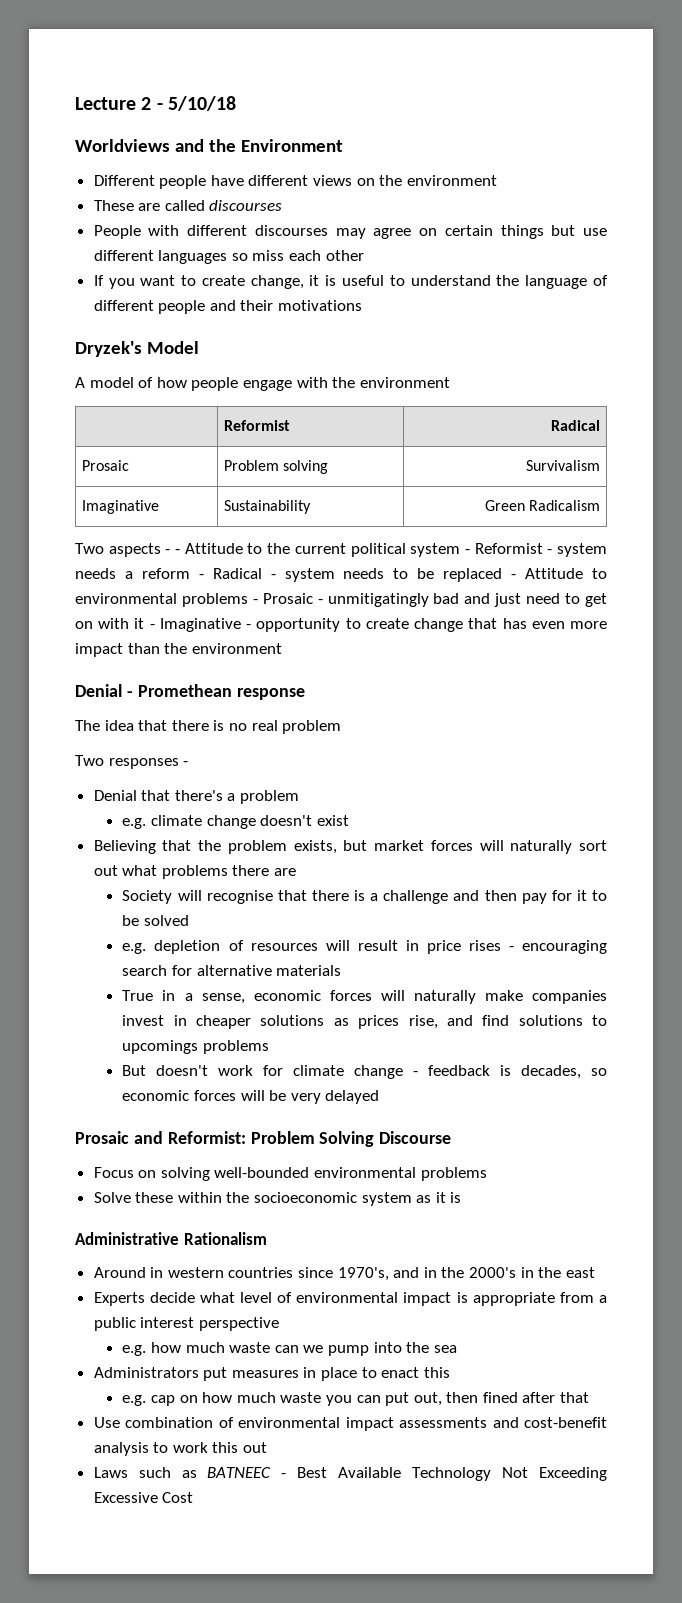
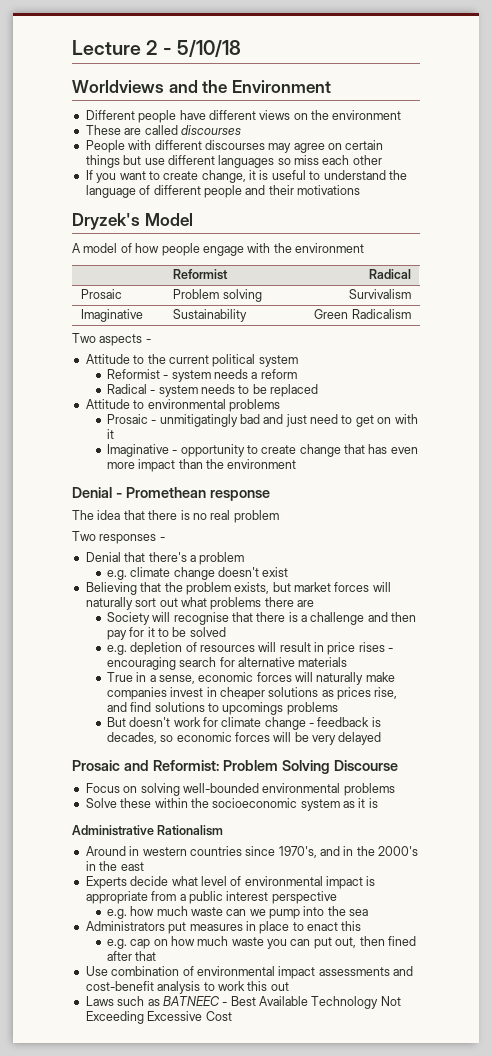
[175,549,181,554] - -> (151, 341) //
[464,549,470,554] - -> (298, 361) //
[198,574,204,579] - -> (297, 374) //
[511,574,517,579] - -> (319, 390) //
[252,599,258,604] - -> (280, 405) //
[149,624,155,629] - -> (114, 434) //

■ ■ ■ ■ ■ ■ ■

* _Exercise directions_
Restate each entry word for word; omit the pictures.

* _Solution to this exercise_
[175,549,181,554] - -> (151, 341) //
[464,549,470,554] - -> (298, 361) //
[198,574,204,579] - -> (297, 374) //
[511,574,517,579] - -> (319, 390) //
[252,599,258,604] - -> (280, 405) //
[149,624,155,629] - -> (114, 434) //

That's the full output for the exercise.